I’m sure you’re aware that an LLM is not a match for basic query language (SQL, et al) and for that reason, I suspect you are involving the LLM because you have a need for semantic language/NLP interface.

In other words, you’d like a system that allows a user to use natural language to retrieve data and this is the reason you’re involving an LLM.

If this is true, you’re in luck, because there is a simple solution that requires very few tokens, and is far quicker/more accurate.

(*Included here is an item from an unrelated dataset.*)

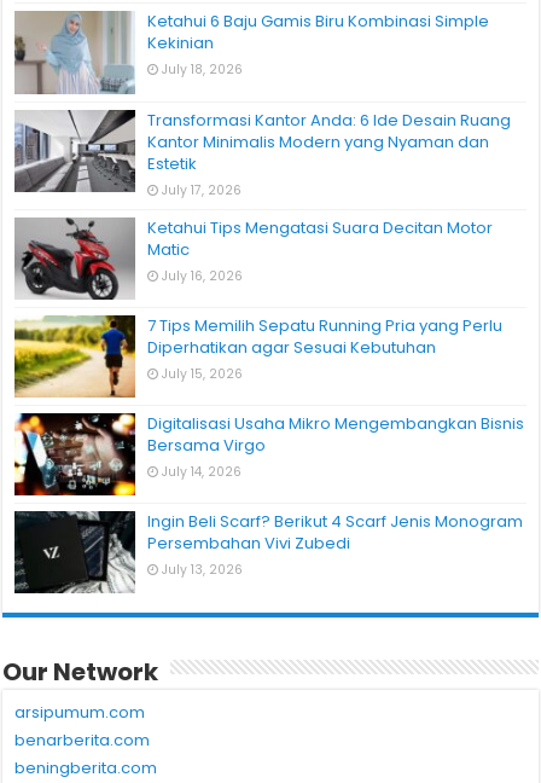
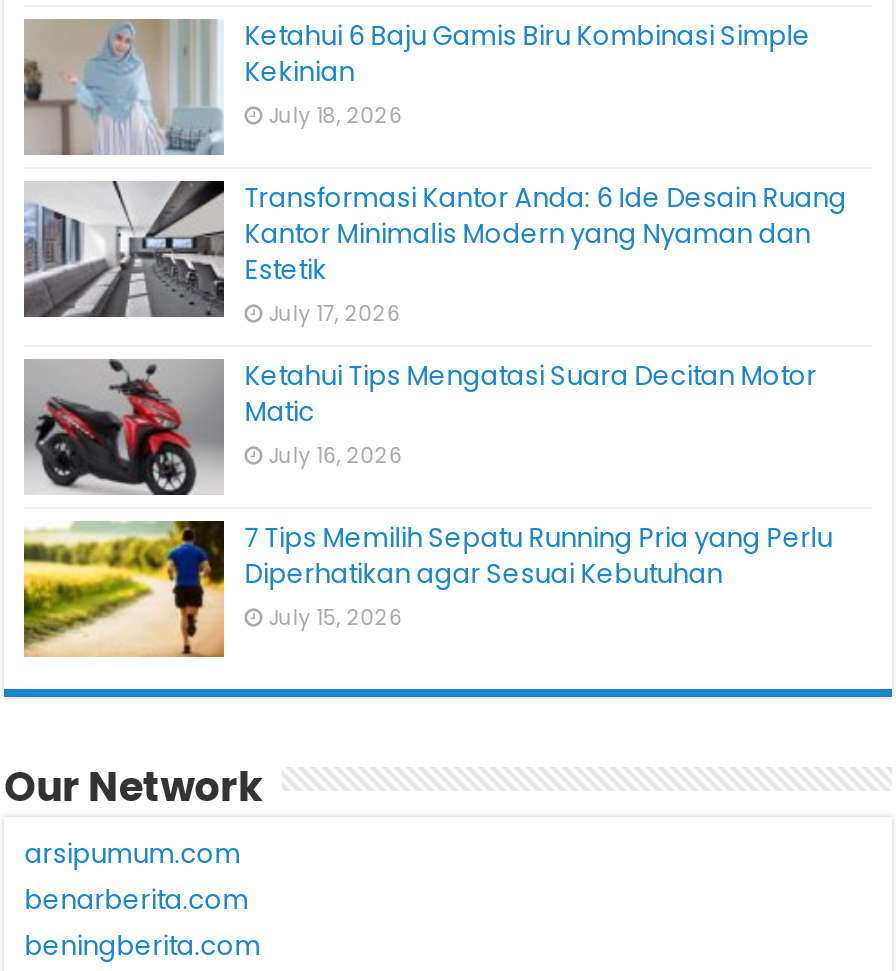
[13,412,524,579] [image] | Digitalisasi Usaha Mikro Mengembangkan Bisnis | Bersama Virgo | July 14, 2026 | Ingin Beli Scarf? Berikut 4 Scarf Jenis Monogram | Persembahan Vivi Zubedi | July 13, 2026 -> none
[13,510,136,594] [image] -> none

To approach this, understand what each part of the equation does best. The LLM is used to understand the user’s request, while structured query language (not necessarily “SQL”) is used recover the data.

For simplicity of this example, I’ll use SQL and provide you with a step-by-step to recreate the functionality you desire. My approach is different from @_j above – his eliminates the LLM where I’m combining the two:

  1. Import your CSV into a simple/quick datastore that can be queried based on dynamically created query language. The key being that it’s intended to interpret dynamic commands, which is why SQL is a good match. For this demo, I’d go with something ultra-basic/quick/easy like MySQL
  2. Create an LLM prompt that explains the CSV that’s stored in MySQL (the table, the purpose of the columns, etc)
  3. Write your own UI (or re-use one of the open-source UI’s available) to create a customer-facing chat-bot (much easier than it sounds, can be done in less than 50 lines of code and created by GPT).
  4. Behind the scenes, every prompt will include your explanation of the data, asking the LLM to create SQL that produces the records requested by the user.
  5. The LLM will return a SQL statement which you’ll strip out. Return the LLM’s text answer (minus the SQL stripped out), along with the recordset returned by SQL.

In short, you have a perfect blend of LLM, procedural code (your script), and set theory (SQL/etc). Each form of technology/script doing what its best at!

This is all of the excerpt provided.